За окном проплывали улицы. Первопрестольск в это время года был особенно красив – своей особой, сдержанной красотой, заметной лишь из окна автомобиля с тонированными стёклами. Улицы широкие, светофоры мигают мягким светом, а мокрый асфальт отражает фонари, будто город ведёт разговор с самим собой. Старые дома, выстроенные до всех реформ и революций, стояли, не осознавая, в каком веке живут. У этих зданий было собственное равнодушие – кирпичное, надёжное, вековое.
Проезжая мимо домов с флагами, Аркадий вспомнил, как в детстве его водили в парк у библиотеки. Там росли старые клёны, а на лавочке всегда сидел мужчина с книгой. Теперь на месте парка находилась стоянка для беспилотников, клёны выкорчевали, а лавку, вероятно, заменили чипованной скамьёй для общественного наблюдения.
Аркадий чувствовал усталость и глухое ожидание. Ни мыслей, ни решений – лишь неясное ощущение, что что—то сдвинулось и обратно уже не вернётся.
Машина свернула на набережную. С обеих сторон тянулись здания в стиле восстановленного неофутуризма – стекло, бетон, вертикальные сады, якобы призванные поддерживать «психоэкологический баланс». Но Аркадий знал, что баланс давно был нарушен. Внутри этих зданий располагались департаменты и комитеты, производившие аккуратный, рационально дозированный страх.
Он попытался вспомнить, что чувствовал, когда начинал работать в системе. Была ли в нём тогда вера, вдохновение? Или сразу: дисциплина, графики и приказы? Возможно, он никогда не был другим, просто не заметил, как стал похож на остальных – бесстрастных и аккуратных, вымытых от сомнений.
Водитель не оборачивался и молчал. Навигационная система, настроенная на женский голос, спокойно сообщила, что до дома осталось десять минут. Голос звучал ровно и приглушённо, без вопросов и эмоций – как и всё вокруг.

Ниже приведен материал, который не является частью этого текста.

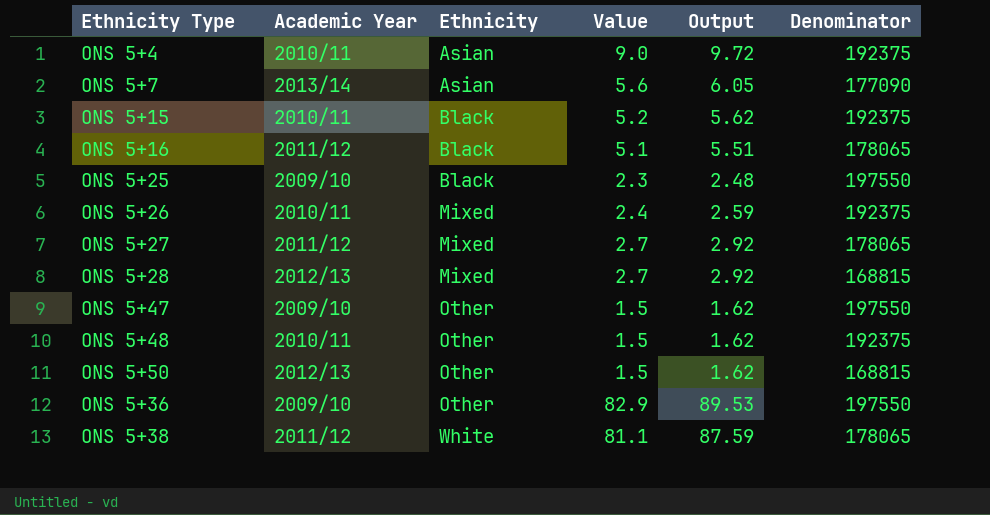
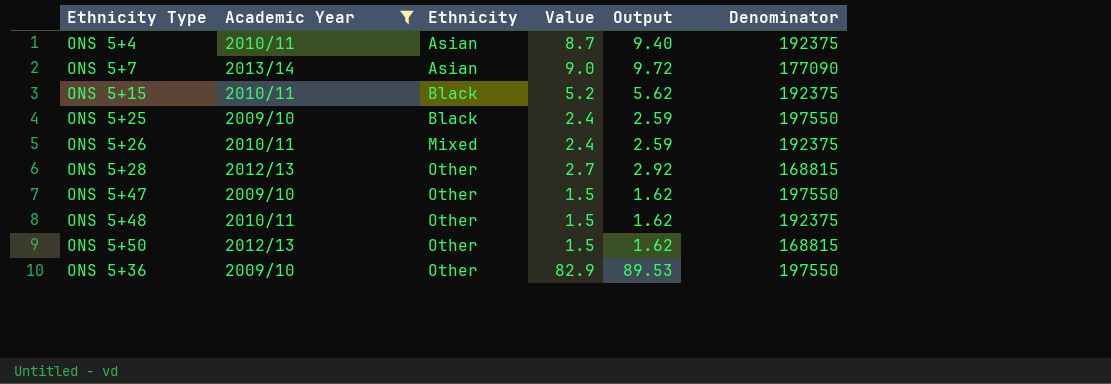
filter: none -> Academic Year != 2011/12
ONS 5+4 | Value: 9.0 -> 8.7
ONS 5+4 | Output: 9.72 -> 9.40
ONS 5+7 | Value: 5.6 -> 9.0
ONS 5+7 | Output: 6.05 -> 9.72
ONS 5+25 | Value: 2.3 -> 2.4
ONS 5+25 | Output: 2.48 -> 2.59
ONS 5+28 | Ethnicity: Mixed -> Other

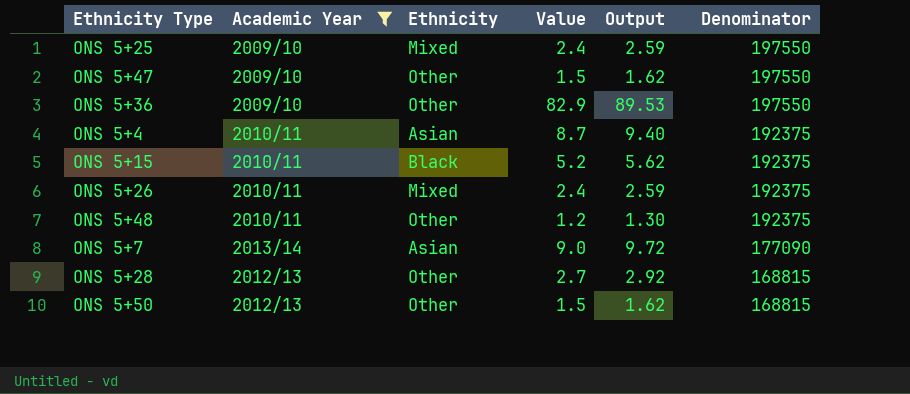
row order: Ethnicity ascending -> Denominator descending
ONS 5+25 | Ethnicity: Black -> Mixed
ONS 5+48 | Value: 1.5 -> 1.2
ONS 5+48 | Output: 1.62 -> 1.30

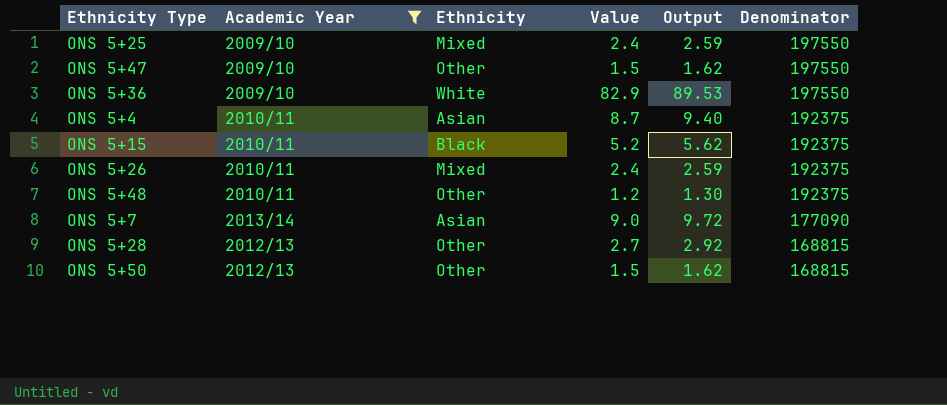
ONS 5+36 | Ethnicity: Other -> White

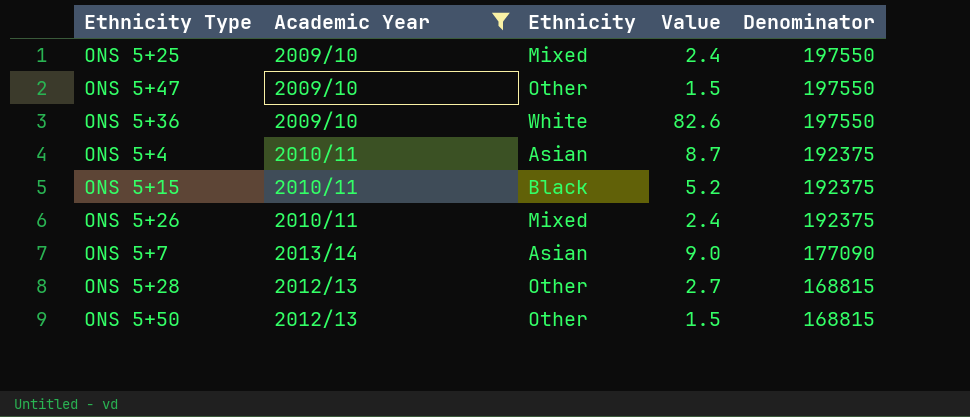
column Output | formula: [Value] * 1.08 -> none
row ONS 5+48: 2010/11 | Other | 1.2 | 1.30 | 192375 -> none
ONS 5+36 | Value: 82.9 -> 82.6

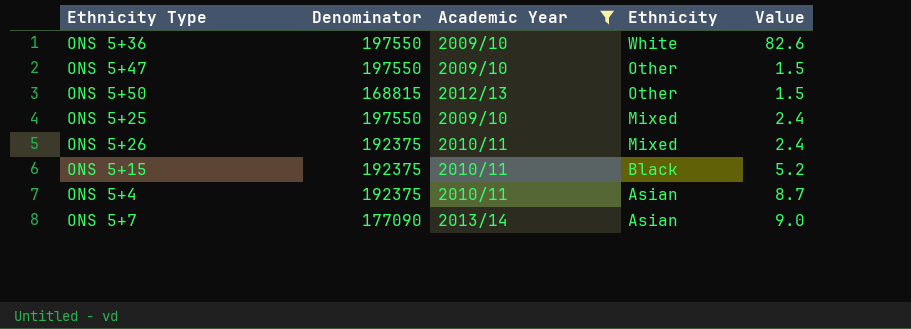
row order: Denominator descending -> Ethnicity descending
column Denominator | position: 5 -> 2
row ONS 5+28: 2012/13 | Other | 2.7 | 168815 -> none

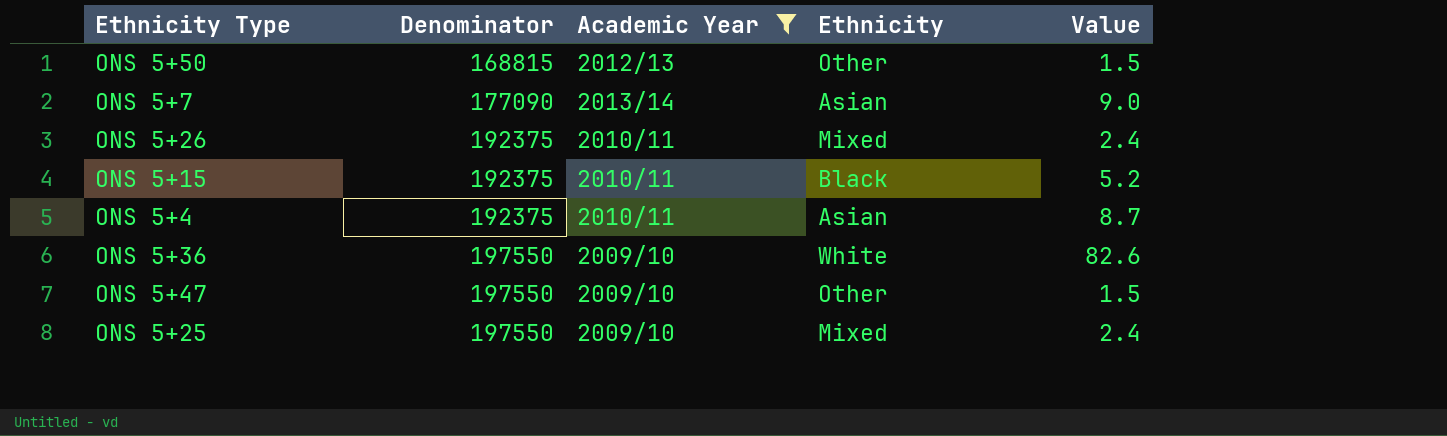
row order: Ethnicity descending -> Denominator ascending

Аркадий Ладогин провёл ладонью по лицу. Щетина кололась, к глазам подступала усталость – не та, которую можно снять сном, а постоянная, въевшаяся в каждое движение. Ни сна, ни отдыха – лишь пауза между двумя точками. Как в электричке, которая идёт до конечной, хотя никто уже не помнит, кто задал ей маршрут.
Одна мысль внезапно стала навязчивой: а что, если это действительно конец? Не метафорически, а буквально. Что если те «радикальные меры», озвученные стерильным голосом, и есть последняя точка? Не та, после которой начинается что—то ещё, а просто точка, после которой пустота.